- Task goal
Transcribe the entries below exactly; leave every image out.

(Beginning of Data for the task)

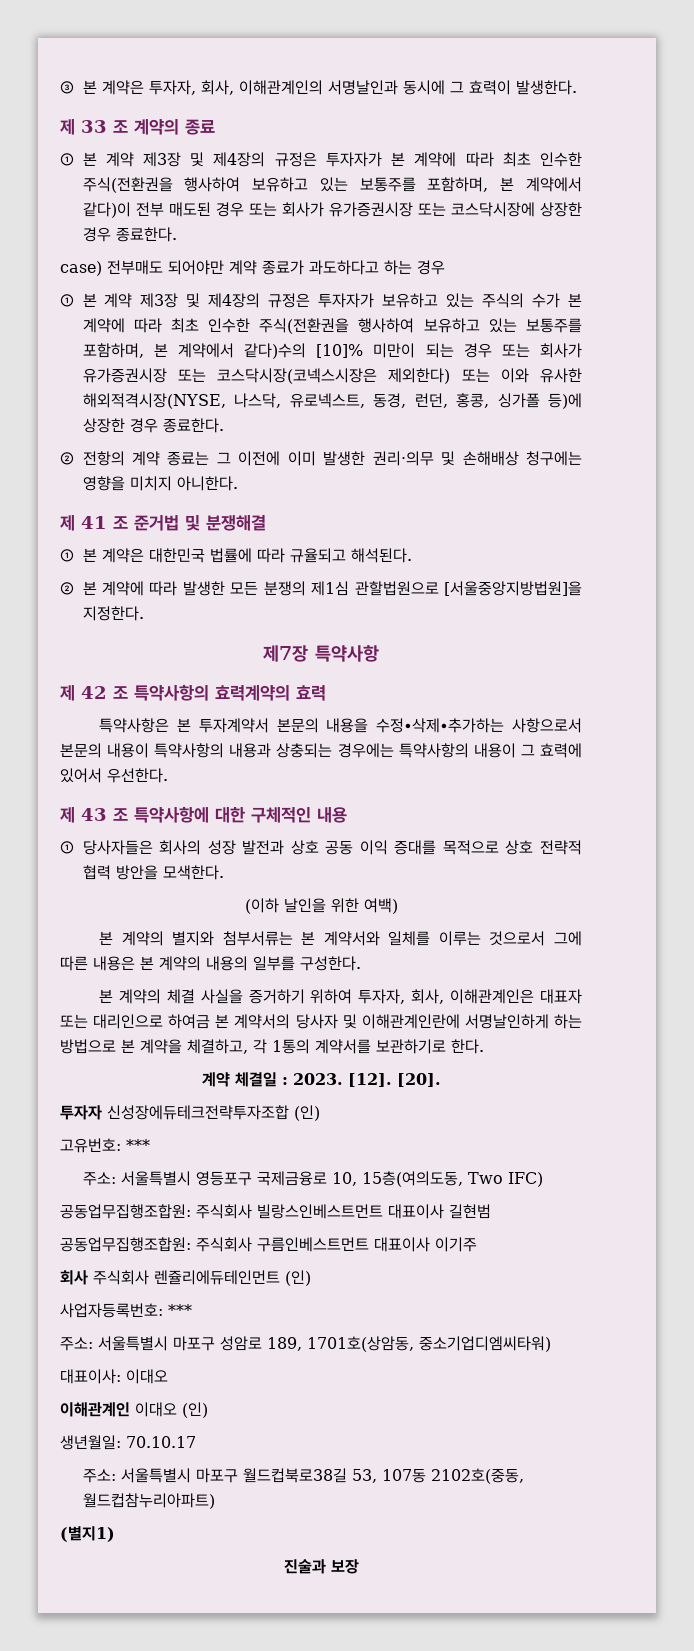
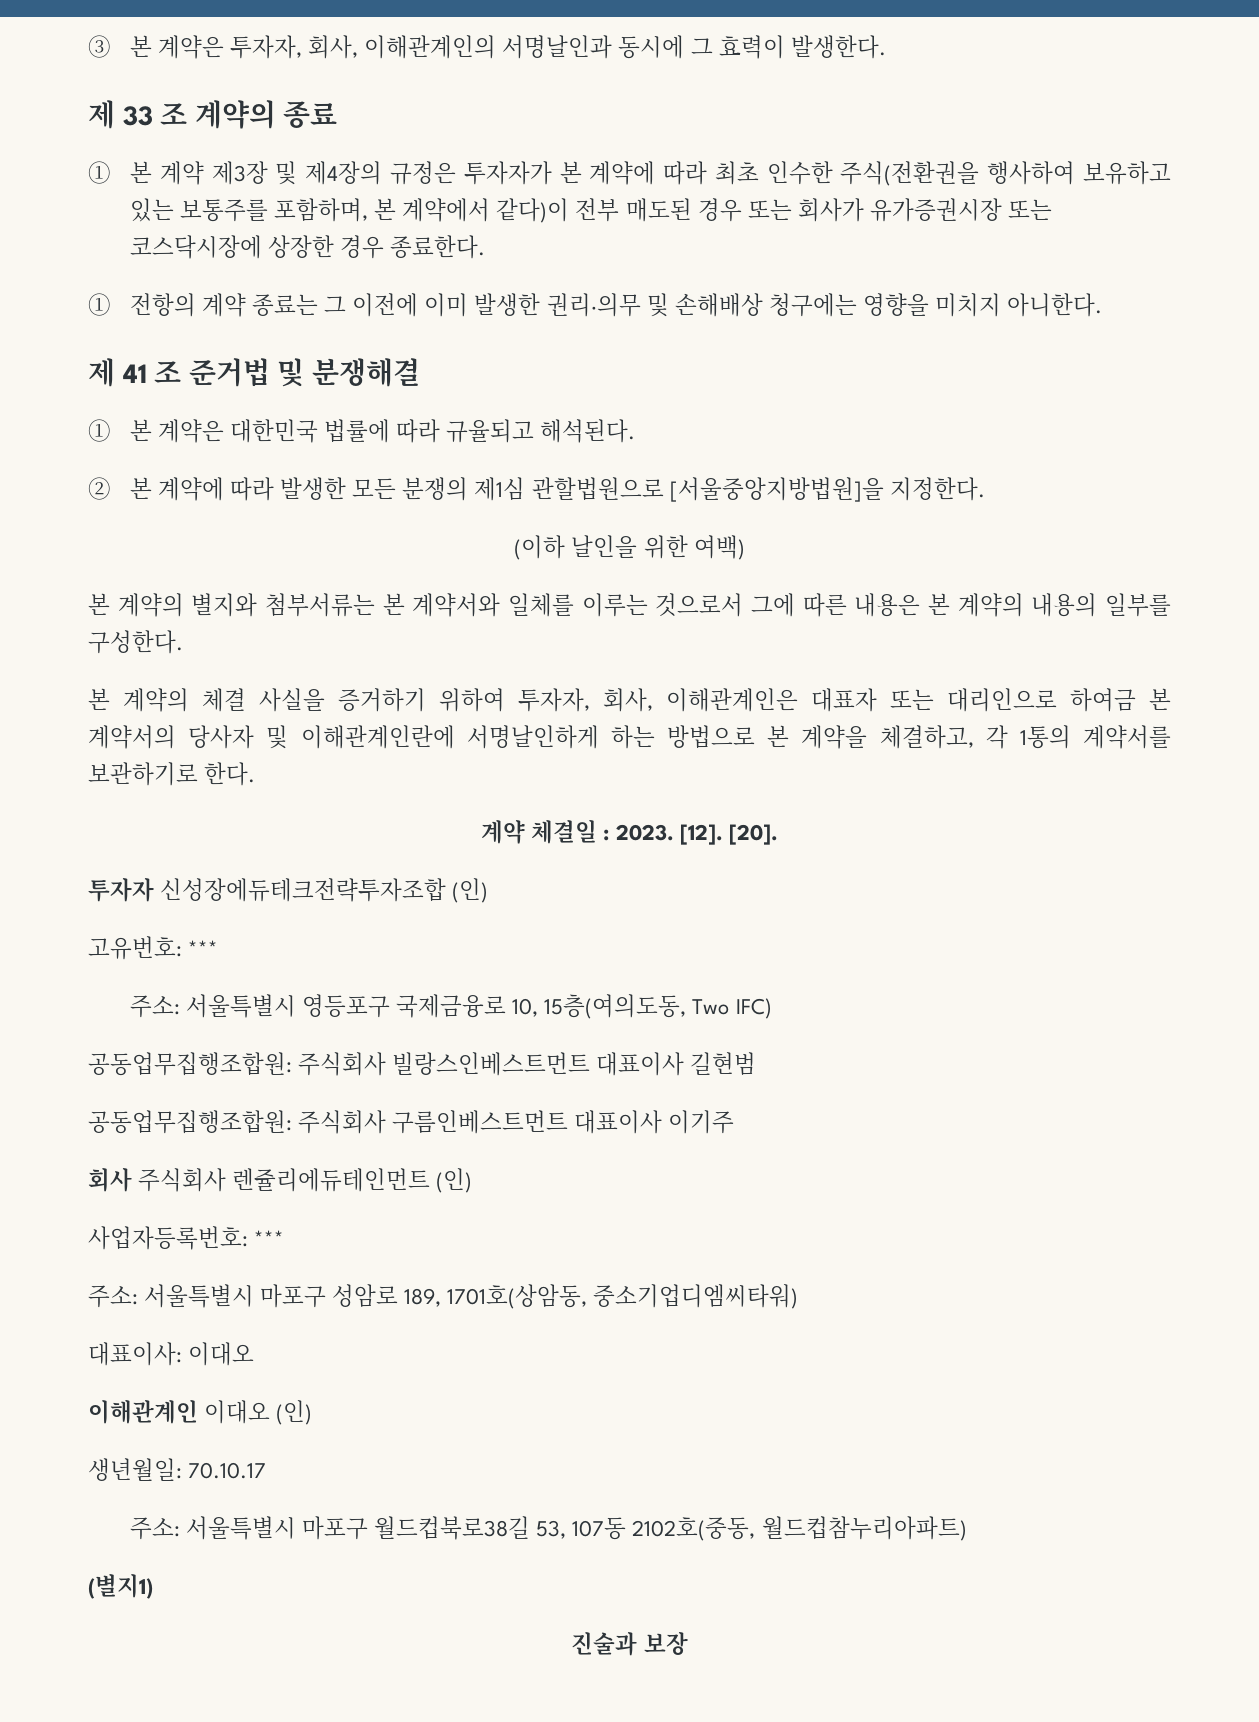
- case) 전부매도 되어야만 계약 종료가 과도하다고 하는 경우
- ① 본 계약 제3장 및 제4장의 규정은 투자자가 보유하고 있는 주식의 수가 본 계약에 따라 최초 인수한 주식(전환권을 행사하여 보유하고 있는 보통주를 포함하며, 본 계약에서 같다)수의 [10]% 미만이 되는 경우 또는 회사가 유가증권시장 또는 코스닥시장(코넥스시장은 제외한다) 또는 이와 유사한 해외적격시장(NYSE, 나스닥, 유로넥스트, 동경, 런던, 홍콩, 싱가폴 등)에 상장한 경우 종료한다.
- ② 전항의 계약 종료는 그 이전에 이미 발생한 권리·의무 및 손해배상 청구에는 영향을 미치지 아니한다.
+ ① 전항의 계약 종료는 그 이전에 이미 발생한 권리·의무 및 손해배상 청구에는 영향을 미치지 아니한다.
- 제7장 특약사항
- 제 42 조 특약사항의 효력계약의 효력
- 특약사항은 본 투자계약서 본문의 내용을 수정∙삭제∙추가하는 사항으로서 본문의 내용이 특약사항의 내용과 상충되는 경우에는 특약사항의 내용이 그 효력에 있어서 우선한다.
- 제 43 조 특약사항에 대한 구체적인 내용
- ① 당사자들은 회사의 성장 발전과 상호 공동 이익 증대를 목적으로 상호 전략적 협력 방안을 모색한다.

(End of Data for the task)

- Written answer
- case) 전부매도 되어야만 계약 종료가 과도하다고 하는 경우
- ① 본 계약 제3장 및 제4장의 규정은 투자자가 보유하고 있는 주식의 수가 본 계약에 따라 최초 인수한 주식(전환권을 행사하여 보유하고 있는 보통주를 포함하며, 본 계약에서 같다)수의 [10]% 미만이 되는 경우 또는 회사가 유가증권시장 또는 코스닥시장(코넥스시장은 제외한다) 또는 이와 유사한 해외적격시장(NYSE, 나스닥, 유로넥스트, 동경, 런던, 홍콩, 싱가폴 등)에 상장한 경우 종료한다.
- ② 전항의 계약 종료는 그 이전에 이미 발생한 권리·의무 및 손해배상 청구에는 영향을 미치지 아니한다.
+ ① 전항의 계약 종료는 그 이전에 이미 발생한 권리·의무 및 손해배상 청구에는 영향을 미치지 아니한다.
- 제7장 특약사항
- 제 42 조 특약사항의 효력계약의 효력
- 특약사항은 본 투자계약서 본문의 내용을 수정∙삭제∙추가하는 사항으로서 본문의 내용이 특약사항의 내용과 상충되는 경우에는 특약사항의 내용이 그 효력에 있어서 우선한다.
- 제 43 조 특약사항에 대한 구체적인 내용
- ① 당사자들은 회사의 성장 발전과 상호 공동 이익 증대를 목적으로 상호 전략적 협력 방안을 모색한다.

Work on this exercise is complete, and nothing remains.